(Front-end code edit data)

════════════════════

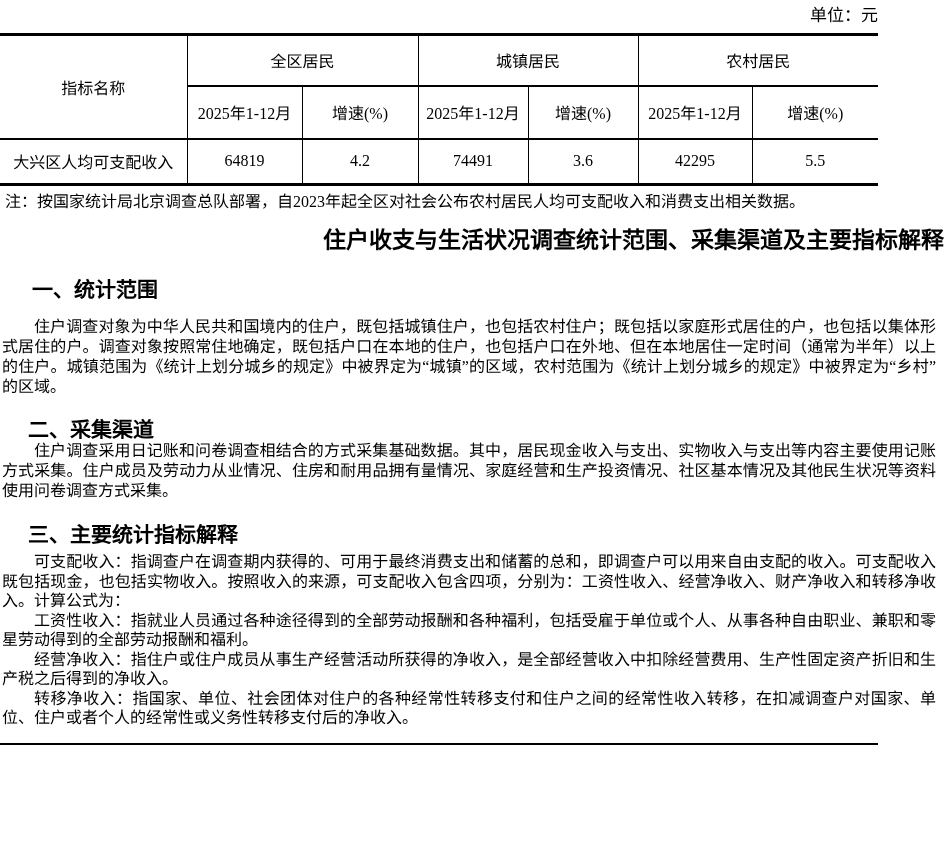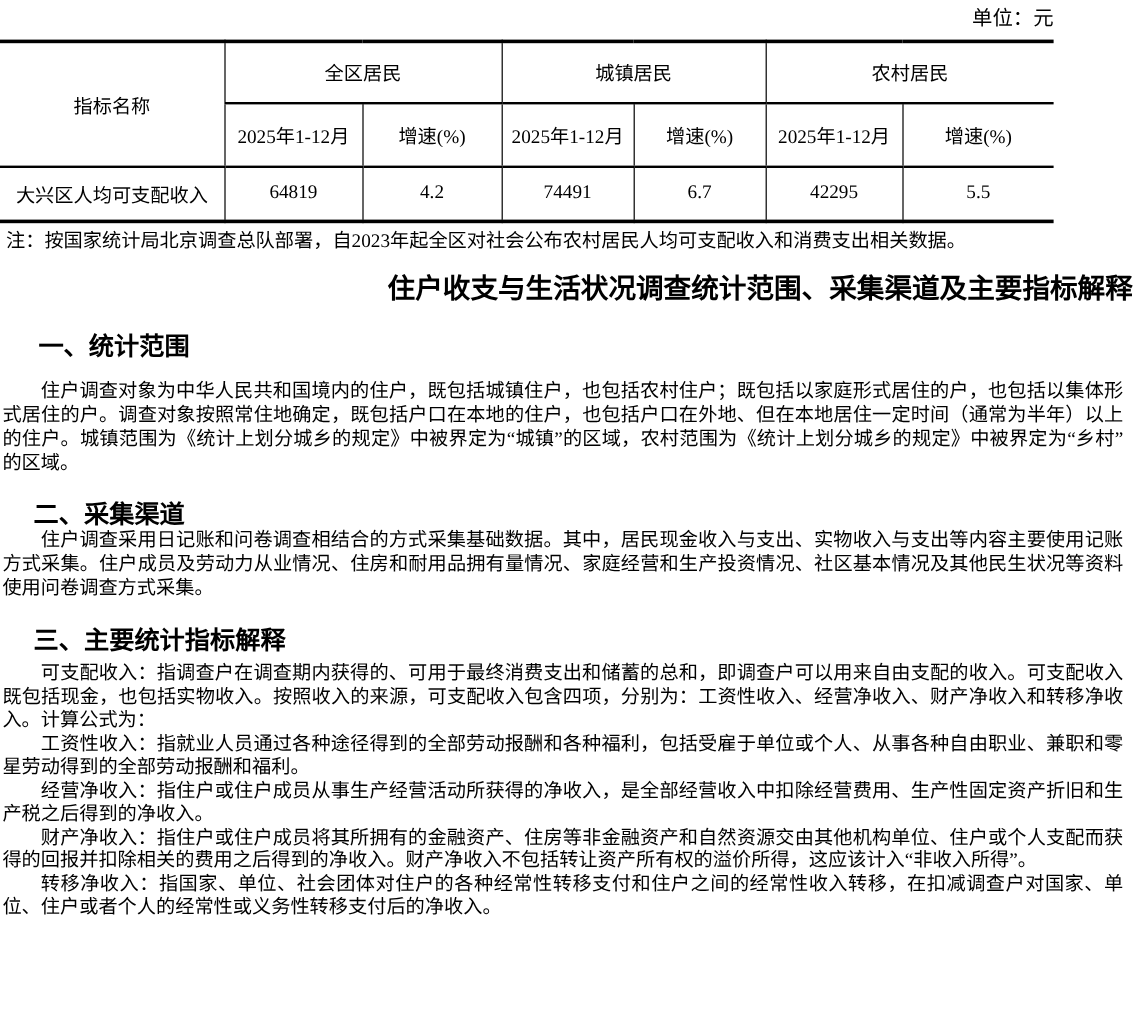--- a/index.html
+++ b/index.html
@@ -117,21 +117,21 @@
       <th>2025年1-12月</th>
       <th>增速(%)</th>
       <th>2025年1-12月</th>
       <th>增速(%)</th>
     </tr>
     <tr class="row-data">
       <td>大兴区人均可支配收入</td>
       <td>64819</td>
       <td>4.2</td>
       <td>74491</td>
-      <td>6.7</td>
+      <td>3.6</td>
       <td>42295</td>
       <td>5.5</td>
     </tr>
   </tbody>
     </table>
 
   <div class="note">注：按国家统计局北京调查总队部署，自2023年起全区对社会公布农村居民人均可支配收入和消费支出相关数据。</div>
 
   <div class="doc-title">住户收支与生活状况调查统计范围、采集渠道及主要指标解释</div>
 
@@ -139,19 +139,18 @@
   <p class="body-para para-block-1">住户调查对象为中华人民共和国境内的住户，既包括城镇住户，也包括农村住户；既包括以家庭形式居住的户，也包括以集体形式居住的户。调查对象按照常住地确定，既包括户口在本地的住户，也包括户口在外地、但在本地居住一定时间（通常为半年）以上的住户。城镇范围为《统计上划分城乡的规定》中被界定为“城镇”的区域，农村范围为《统计上划分城乡的规定》中被界定为“乡村”的区域。</p>
 
   <div class="sec-heading h2">二、采集渠道</div>
   <p class="body-para para-block-2">住户调查采用日记账和问卷调查相结合的方式采集基础数据。其中，居民现金收入与支出、实物收入与支出等内容主要使用记账方式采集。住户成员及劳动力从业情况、住房和耐用品拥有量情况、家庭经营和生产投资情况、社区基本情况及其他民生状况等资料使用问卷调查方式采集。</p>
 
   <div class="sec-heading h3">三、主要统计指标解释</div>
   <div class="sec3-body">
     <p class="body-para">可支配收入：指调查户在调查期内获得的、可用于最终消费支出和储蓄的总和，即调查户可以用来自由支配的收入。可支配收入既包括现金，也包括实物收入。按照收入的来源，可支配收入包含四项，分别为：工资性收入、经营净收入、财产净收入和转移净收入。计算公式为：</p>
     <p class="body-para">工资性收入：指就业人员通过各种途径得到的全部劳动报酬和各种福利，包括受雇于单位或个人、从事各种自由职业、兼职和零星劳动得到的全部劳动报酬和福利。</p>
     <p class="body-para">经营净收入：指住户或住户成员从事生产经营活动所获得的净收入，是全部经营收入中扣除经营费用、生产性固定资产折旧和生产税之后得到的净收入。</p>
-    <p class="body-para">财产净收入：指住户或住户成员将其所拥有的金融资产、住房等非金融资产和自然资源交由其他机构单位、住户或个人支配而获得的回报并扣除相关的费用之后得到的净收入。财产净收入不包括转让资产所有权的溢价所得，这应该计入“非收入所得”。</p>
     <p class="body-para">转移净收入：指国家、单位、社会团体对住户的各种经常性转移支付和住户之间的经常性收入转移，在扣减调查户对国家、单位、住户或者个人的经常性或义务性转移支付后的净收入。</p>
   </div>
 
   <div class="bottom-rule"></div>
 
 </div>
 
 </body></html>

════════════════════

▸ Task to complete
When you reproduce the entries above, keep every word exactly and leave out each picture.

▸ Your solution
--- a/index.html
+++ b/index.html
@@ -117,21 +117,21 @@
       <th>2025年1-12月</th>
       <th>增速(%)</th>
       <th>2025年1-12月</th>
       <th>增速(%)</th>
     </tr>
     <tr class="row-data">
       <td>大兴区人均可支配收入</td>
       <td>64819</td>
       <td>4.2</td>
       <td>74491</td>
-      <td>6.7</td>
+      <td>3.6</td>
       <td>42295</td>
       <td>5.5</td>
     </tr>
   </tbody>
     </table>
 
   <div class="note">注：按国家统计局北京调查总队部署，自2023年起全区对社会公布农村居民人均可支配收入和消费支出相关数据。</div>
 
   <div class="doc-title">住户收支与生活状况调查统计范围、采集渠道及主要指标解释</div>
 
@@ -139,19 +139,18 @@
   <p class="body-para para-block-1">住户调查对象为中华人民共和国境内的住户，既包括城镇住户，也包括农村住户；既包括以家庭形式居住的户，也包括以集体形式居住的户。调查对象按照常住地确定，既包括户口在本地的住户，也包括户口在外地、但在本地居住一定时间（通常为半年）以上的住户。城镇范围为《统计上划分城乡的规定》中被界定为“城镇”的区域，农村范围为《统计上划分城乡的规定》中被界定为“乡村”的区域。</p>
 
   <div class="sec-heading h2">二、采集渠道</div>
   <p class="body-para para-block-2">住户调查采用日记账和问卷调查相结合的方式采集基础数据。其中，居民现金收入与支出、实物收入与支出等内容主要使用记账方式采集。住户成员及劳动力从业情况、住房和耐用品拥有量情况、家庭经营和生产投资情况、社区基本情况及其他民生状况等资料使用问卷调查方式采集。</p>
 
   <div class="sec-heading h3">三、主要统计指标解释</div>
   <div class="sec3-body">
     <p class="body-para">可支配收入：指调查户在调查期内获得的、可用于最终消费支出和储蓄的总和，即调查户可以用来自由支配的收入。可支配收入既包括现金，也包括实物收入。按照收入的来源，可支配收入包含四项，分别为：工资性收入、经营净收入、财产净收入和转移净收入。计算公式为：</p>
     <p class="body-para">工资性收入：指就业人员通过各种途径得到的全部劳动报酬和各种福利，包括受雇于单位或个人、从事各种自由职业、兼职和零星劳动得到的全部劳动报酬和福利。</p>
     <p class="body-para">经营净收入：指住户或住户成员从事生产经营活动所获得的净收入，是全部经营收入中扣除经营费用、生产性固定资产折旧和生产税之后得到的净收入。</p>
-    <p class="body-para">财产净收入：指住户或住户成员将其所拥有的金融资产、住房等非金融资产和自然资源交由其他机构单位、住户或个人支配而获得的回报并扣除相关的费用之后得到的净收入。财产净收入不包括转让资产所有权的溢价所得，这应该计入“非收入所得”。</p>
     <p class="body-para">转移净收入：指国家、单位、社会团体对住户的各种经常性转移支付和住户之间的经常性收入转移，在扣减调查户对国家、单位、住户或者个人的经常性或义务性转移支付后的净收入。</p>
   </div>
 
   <div class="bottom-rule"></div>
 
 </div>
 
 </body></html>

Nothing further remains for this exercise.